◆ **EXERCISE DETAILS**:
Repeat the following entries verbatim, apart from the pictures.

━━━━━━━━━━━━━━━━━━━━━━━━━━━━━━

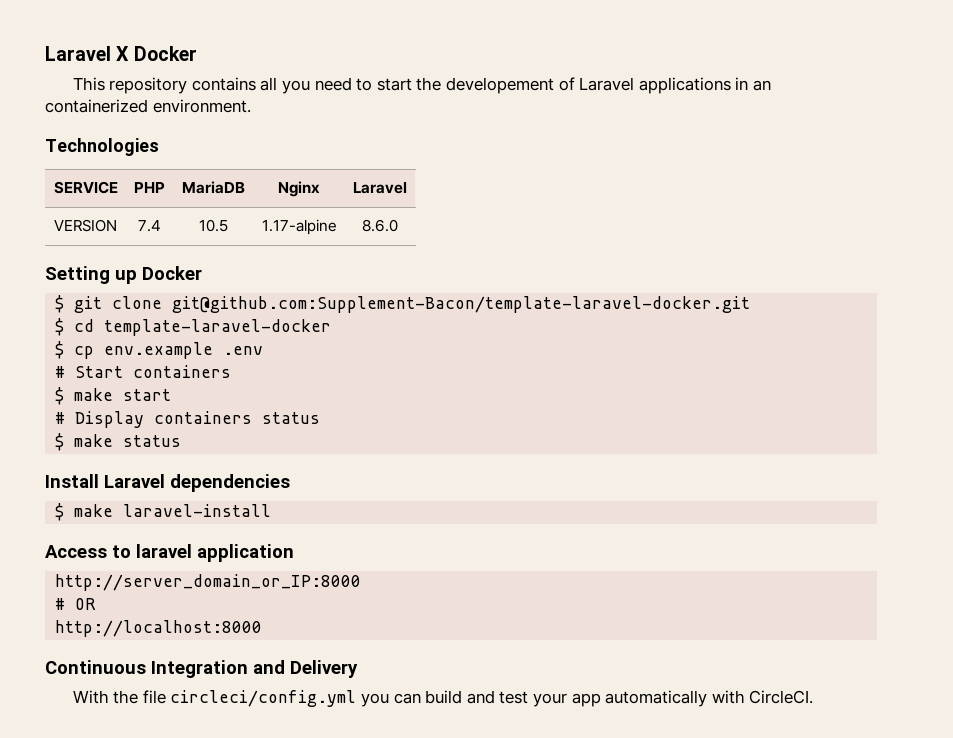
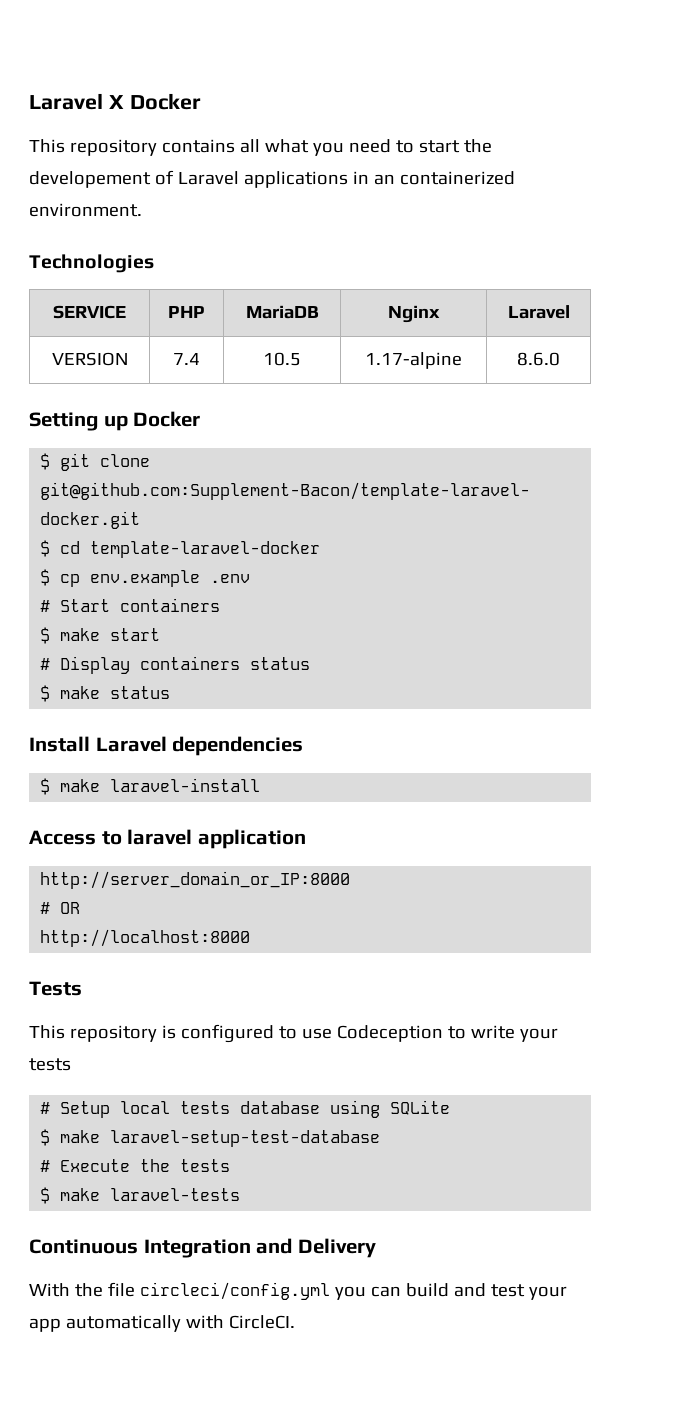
- This repository contains all you need to start the developement of Laravel applications in an containerized environment.
+ This repository contains all what you need to start the developement of Laravel applications in an containerized environment.
+ Tests
+ This repository is configured to use Codeception to write your tests
+ # Setup local tests database using SQLite
+ $ make laravel-setup-test-database
+ # Execute the tests
+ $ make laravel-tests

━━━━━━━━━━━━━━━━━━━━━━━━━━━━━━

◆ **SOLUTION FOR THIS TASK**:
- This repository contains all you need to start the developement of Laravel applications in an containerized environment.
+ This repository contains all what you need to start the developement of Laravel applications in an containerized environment.
+ Tests
+ This repository is configured to use Codeception to write your tests
+ # Setup local tests database using SQLite
+ $ make laravel-setup-test-database
+ # Execute the tests
+ $ make laravel-tests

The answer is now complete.